Transverse vibration of pipe conveying fluid made of functionally graded materials using a symplectic method

Abstract

Problems related to the transverse vibration of pipe conveying fluid made of functionally graded material (FGM) are addressed. Based on inside and outside surface material compositions of the pipe, FGM pipe conveying fluid can be classified into two cases. It is hypothesized that the physical parameters of the material along the direction of the pipe wall thickness change in the simple power law. A differential equation of motion expressed in non-dimensional quantities is derived by using Hamilton's principle for systems of changing mass. Using the assuming modal method, the pipe deflection function is expanded into a series, in which each term is expressed to admissible function multiplied by generalized coordinate. Then, the differential equation of motion is discretized into the two order differential equations expressed in the generalized coordinates.
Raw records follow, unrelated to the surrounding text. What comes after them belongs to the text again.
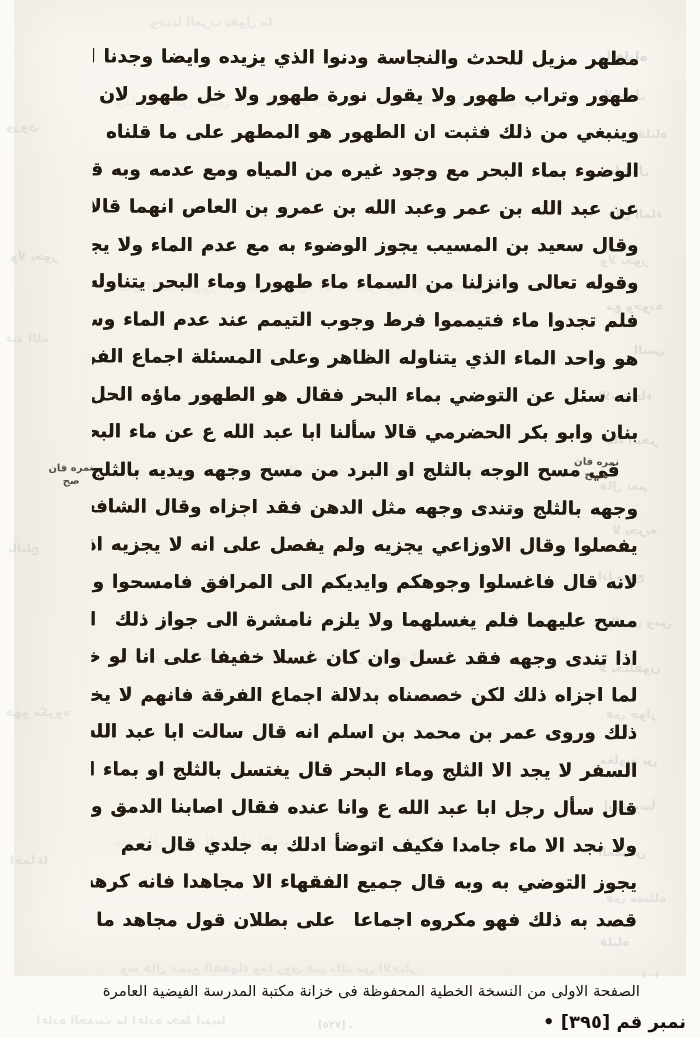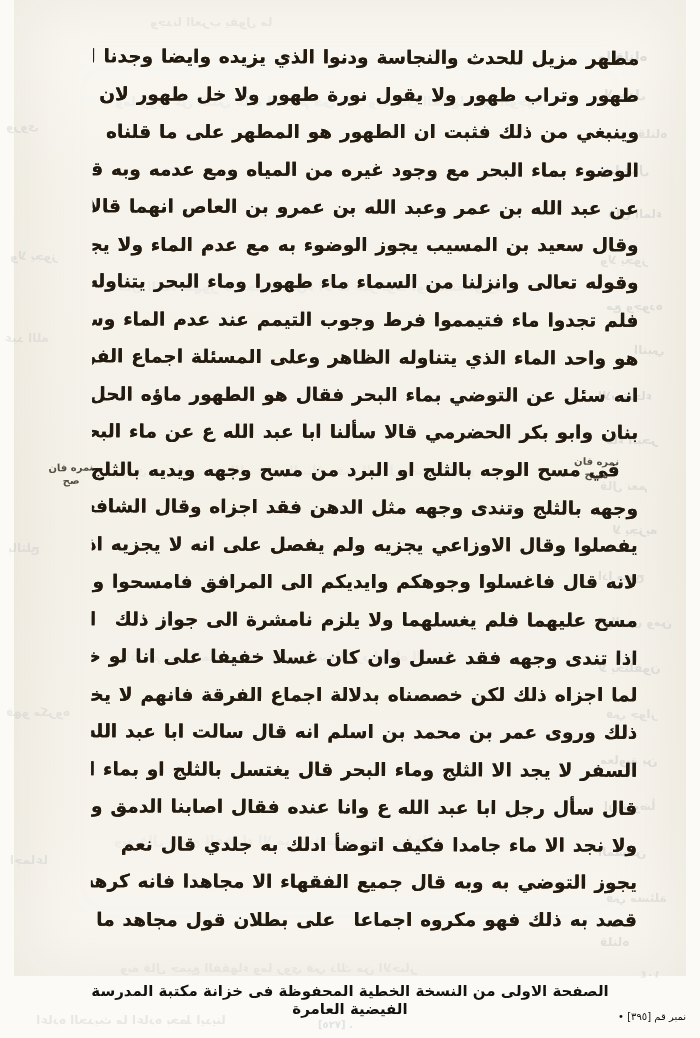--- a/index.html
+++ b/index.html
@@ -33,27 +33,27 @@
   .ms-line:nth-child(3n){transform:rotate(-0.12deg);}
   .ms-line:nth-child(4n+1){transform:rotate(0.12deg) translateY(0.5px);}
   .note{
     position:absolute;direction:rtl;font-size:10px;line-height:13px;
     font-weight:bold;color:#3a3226;text-align:center;opacity:0.85;
   }
   .note-left{left:42px;top:461px;width:58px;transform:rotate(-1.5deg);}
   .note-right{left:569px;top:455px;width:55px;transform:rotate(1deg);}
   .caption{
     position:absolute;left:60px;right:60px;top:982px;
-    direction:rtl;text-align:center;
-    font-size:15px;font-weight:bold;color:var(--print,#15120e);
+    direction:rtl;
+    font-size:15px;font-weight:normal;color:var(--print,#15120e);
     letter-spacing:0;
   }
   .catalog{
     position:absolute;right:14px;top:1011px;
-    direction:rtl;font-size:10px;font-weight:normal;color:var(--print,#15120e);
+    direction:rtl;font-size:18px;font-weight:bold;color:var(--print,#15120e);
   }
 </style>
 </head>
 <body>
 
 <div class="page">
   <div class="photo"></div>
   <div class="ghost-layer">
       <div class="ghost flip" style="left: 150px; top: 14px; font-size: 12px; opacity: 0.16;">وجدنا العرب يقول ما</div>
       <div class="ghost flip" style="left: 598px; top: 48px; font-size: 13px; opacity: 0.3;">ما قلناه</div>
Based on symplectic elastic theory and the introduction of dual system and dual variable, Hamilton's dual equations are derived, and the original problem is reduced to eigenvalue and eigenvector problem in the symplectic space. Finally, a symplectic method is employed to analyze the vibration and stability of FGM pipe conveying fluid. For a clamped–clamped FGM pipe conveying fluid in “case 1” and “case 2”, the dimensionless critical flow velocity for first-mode divergence and the critical coupled-mode flutter flow velocity are obtained, and the variations between the real part and imaginary part of dimensionless complex frequency and fluid velocity, mass ratio and the power law exponent (or graded index, volume fraction) for FGM pipe conveying fluid are analyzed.